───── INPUT MATERIAL ─────

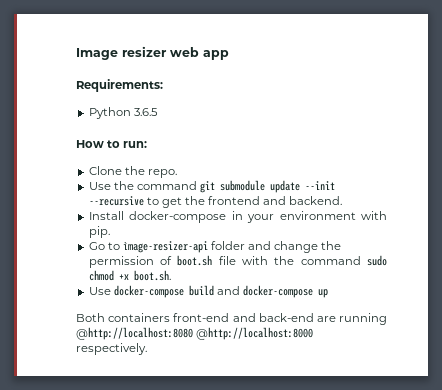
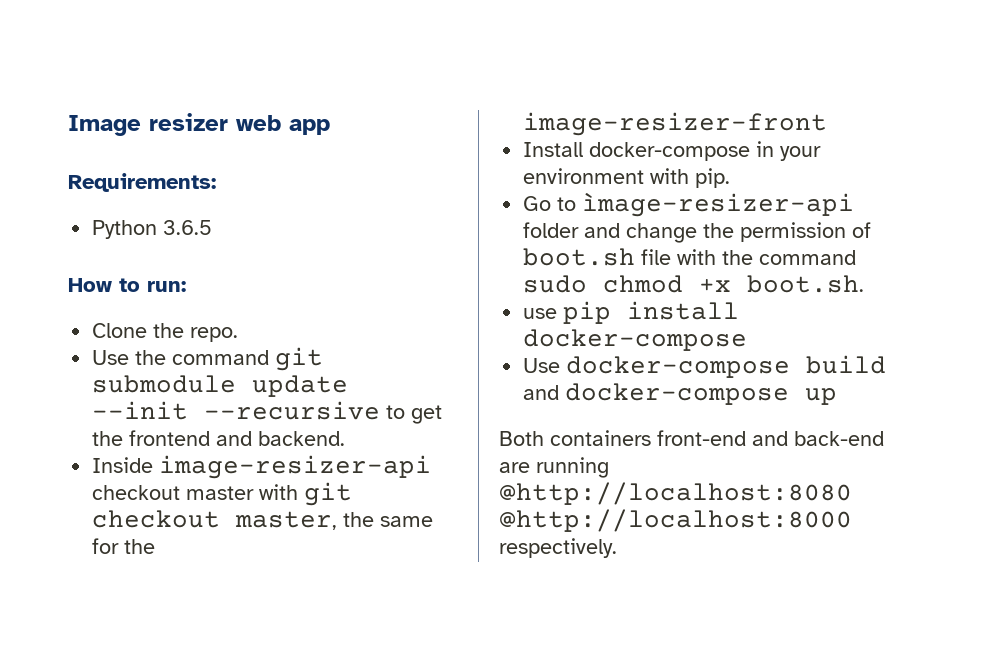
+ Inside image-resizer-api checkout master with git checkout master, the same for the image-resizer-front
+ use pip install docker-compose

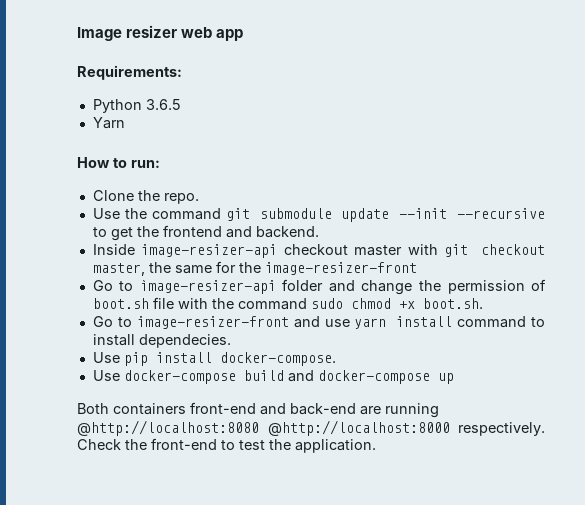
+ Yarn
- Install docker-compose in your environment with pip.
- use pip install docker-compose
+ Go to image-resizer-front and use yarn install command to install dependecies.
+ Use pip install docker-compose.
+ Check the front-end to test the application.

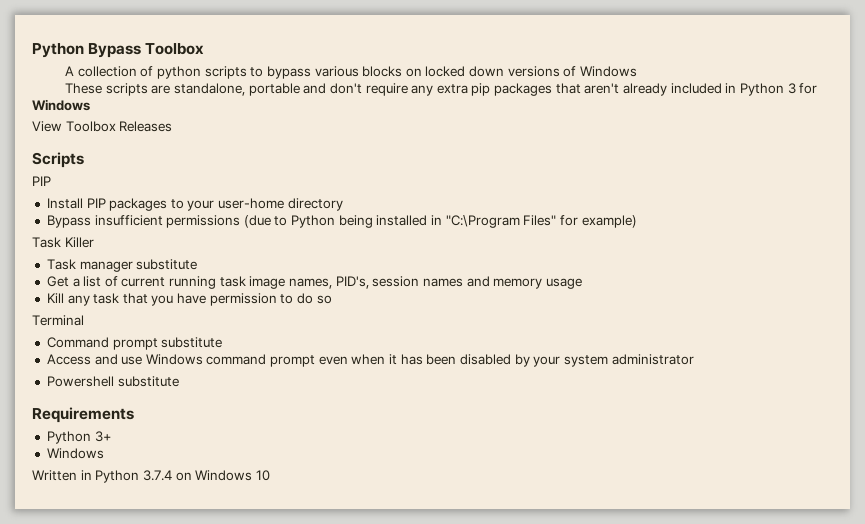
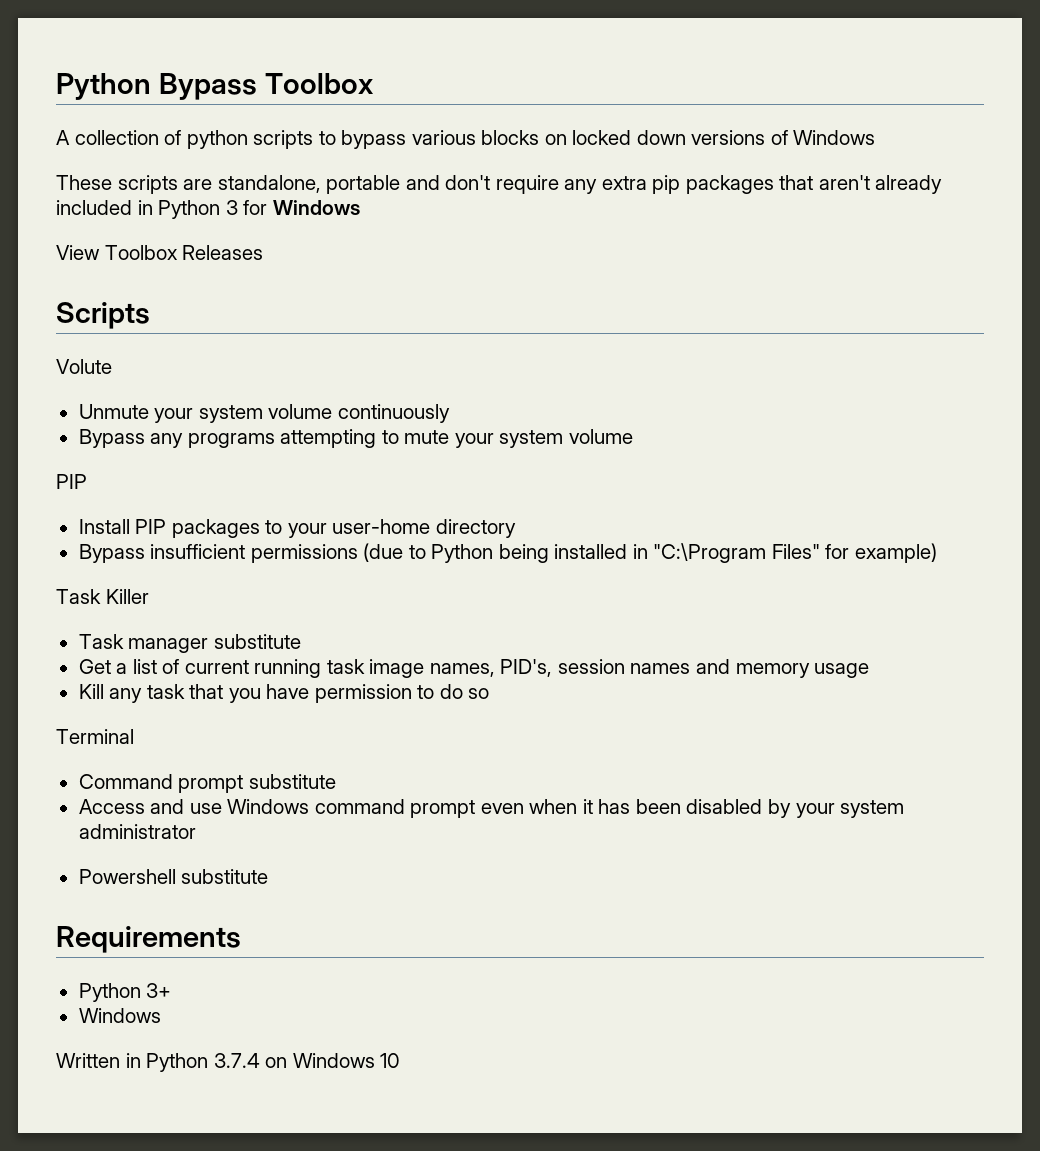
+ Volute
+ Unmute your system volume continuously
+ Bypass any programs attempting to mute your system volume

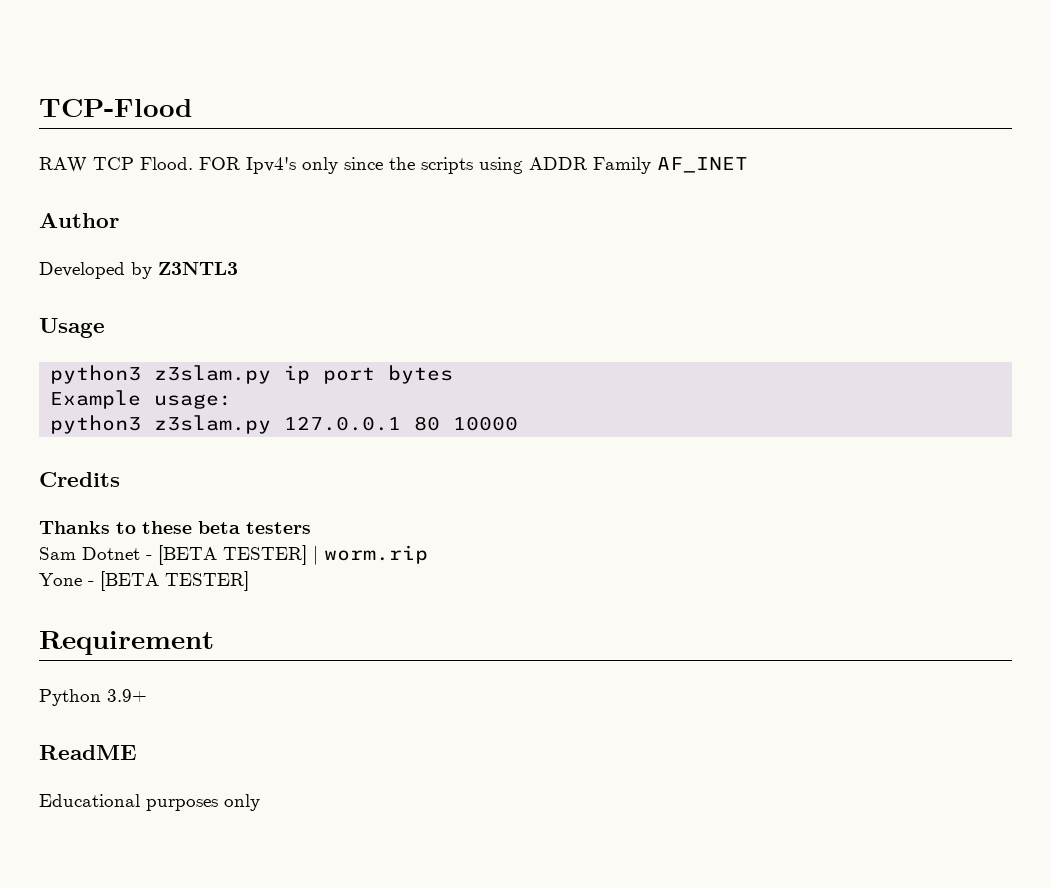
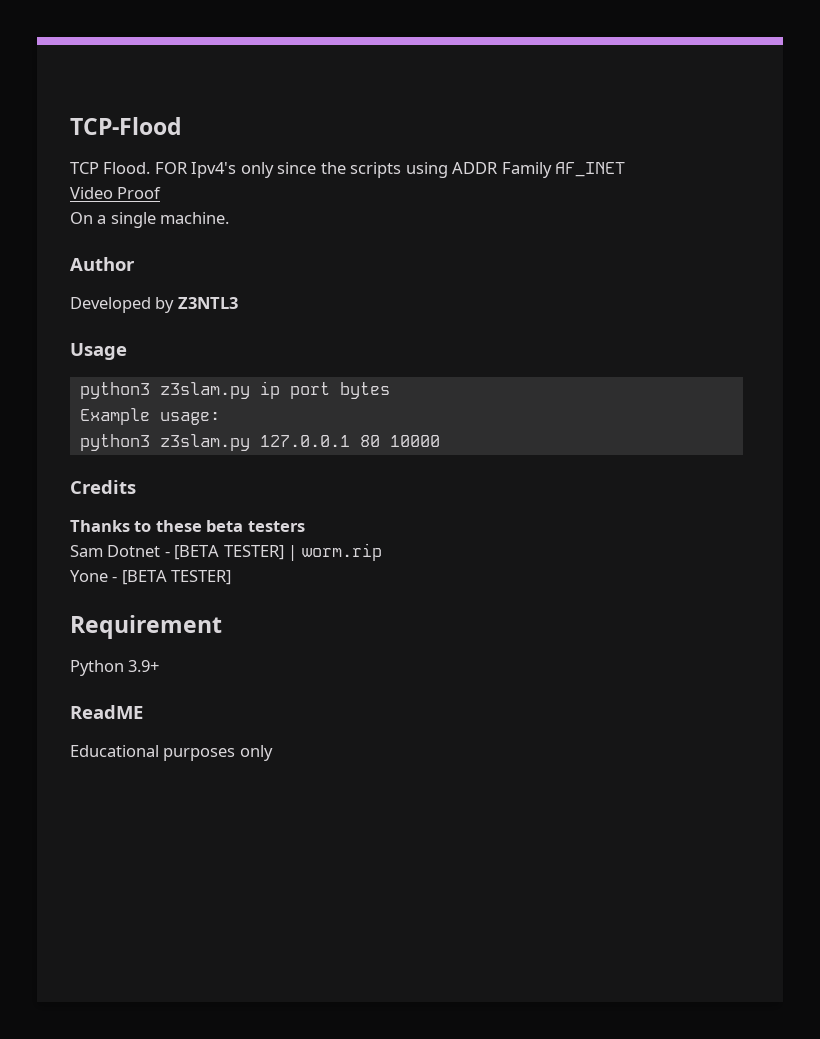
- RAW TCP Flood.
+ TCP Flood.
+ Video Proof
+ On a single machine.

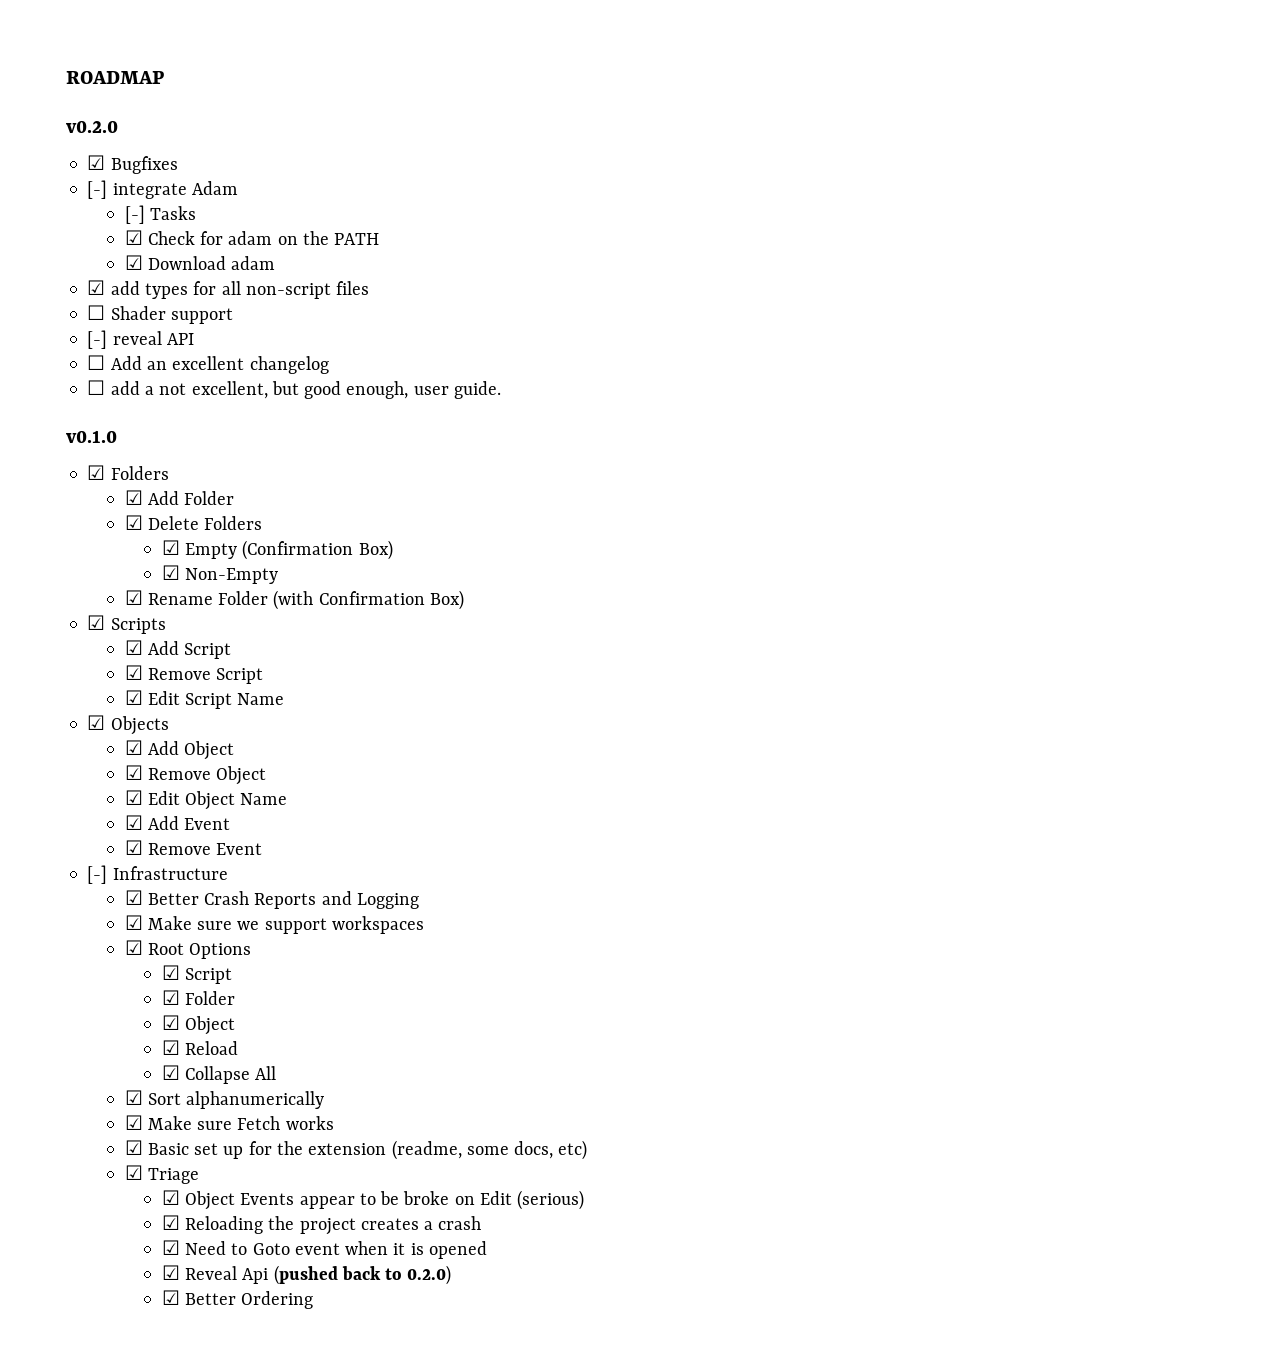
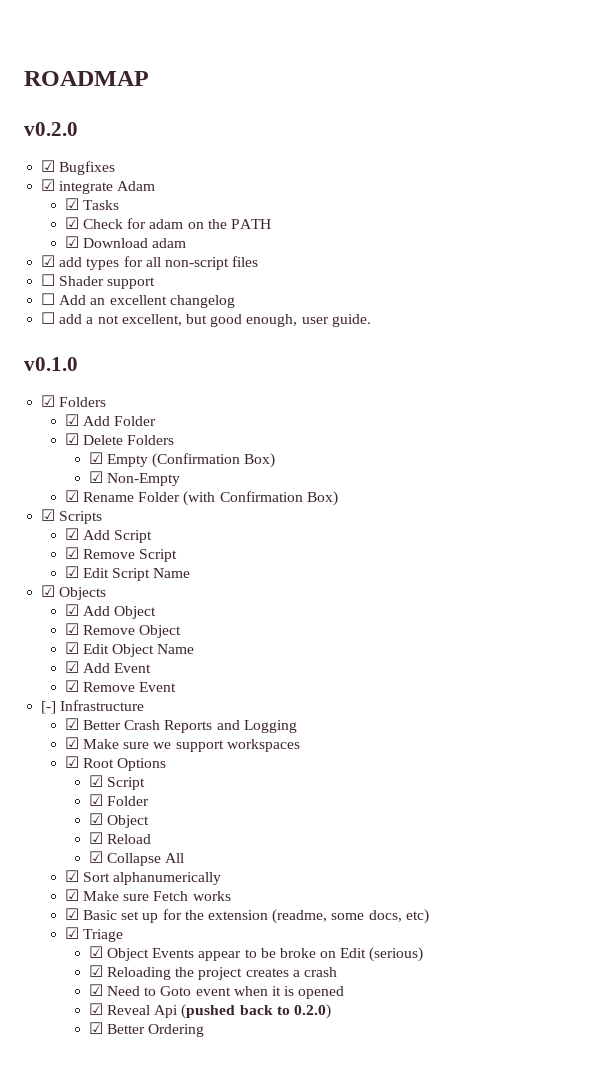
- [-] integrate Adam
+ ☑ integrate Adam
- [-] Tasks
+ ☑ Tasks
- [-] reveal API

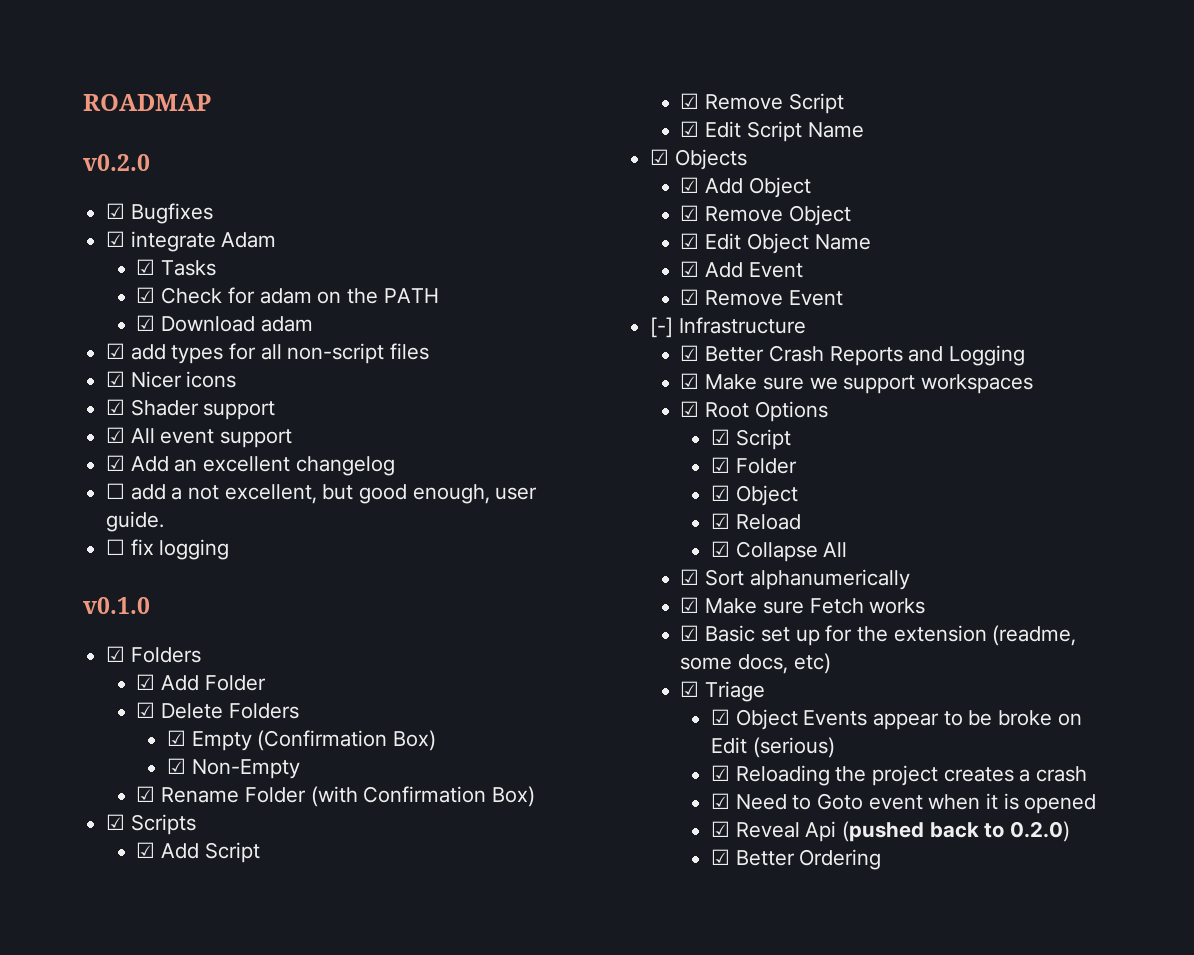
- ☐ Shader support
- ☐ Add an excellent changelog
+ ☑ Nicer icons
+ ☑ Shader support
+ ☑ All event support
+ ☑ Add an excellent changelog
+ ☐ fix logging

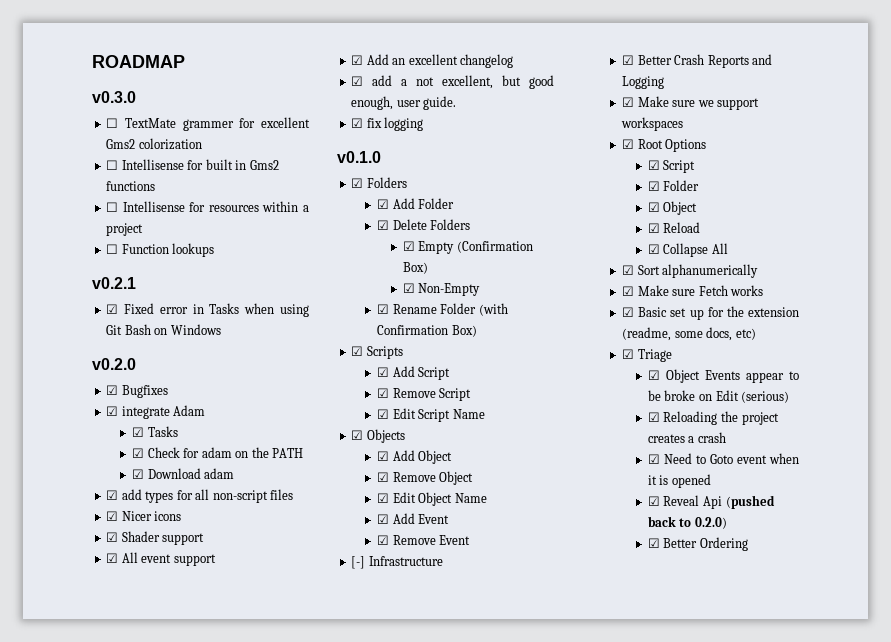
+ v0.3.0
+ ☐ TextMate grammer for excellent Gms2 colorization
+ ☐ Intellisense for built in Gms2 functions
+ ☐ Intellisense for resources within a project
+ ☐ Function lookups
+ v0.2.1
+ ☑ Fixed error in Tasks when using Git Bash on Windows
- ☐ add a not excellent, but good enough, user guide.
+ ☑ add a not excellent, but good enough, user guide.
- ☐ fix logging
+ ☑ fix logging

─────

→ **EXERCISE DIRECTIONS**
Transcribe, from the records above, the first line and every line after it up to and including the line with "- use pip install docker-compose"; omit pictures.

→ **RESPONSE BELOW**
+ Inside image-resizer-api checkout master with git checkout master, the same for the image-resizer-front
+ use pip install docker-compose

+ Yarn
- Install docker-compose in your environment with pip.
- use pip install docker-compose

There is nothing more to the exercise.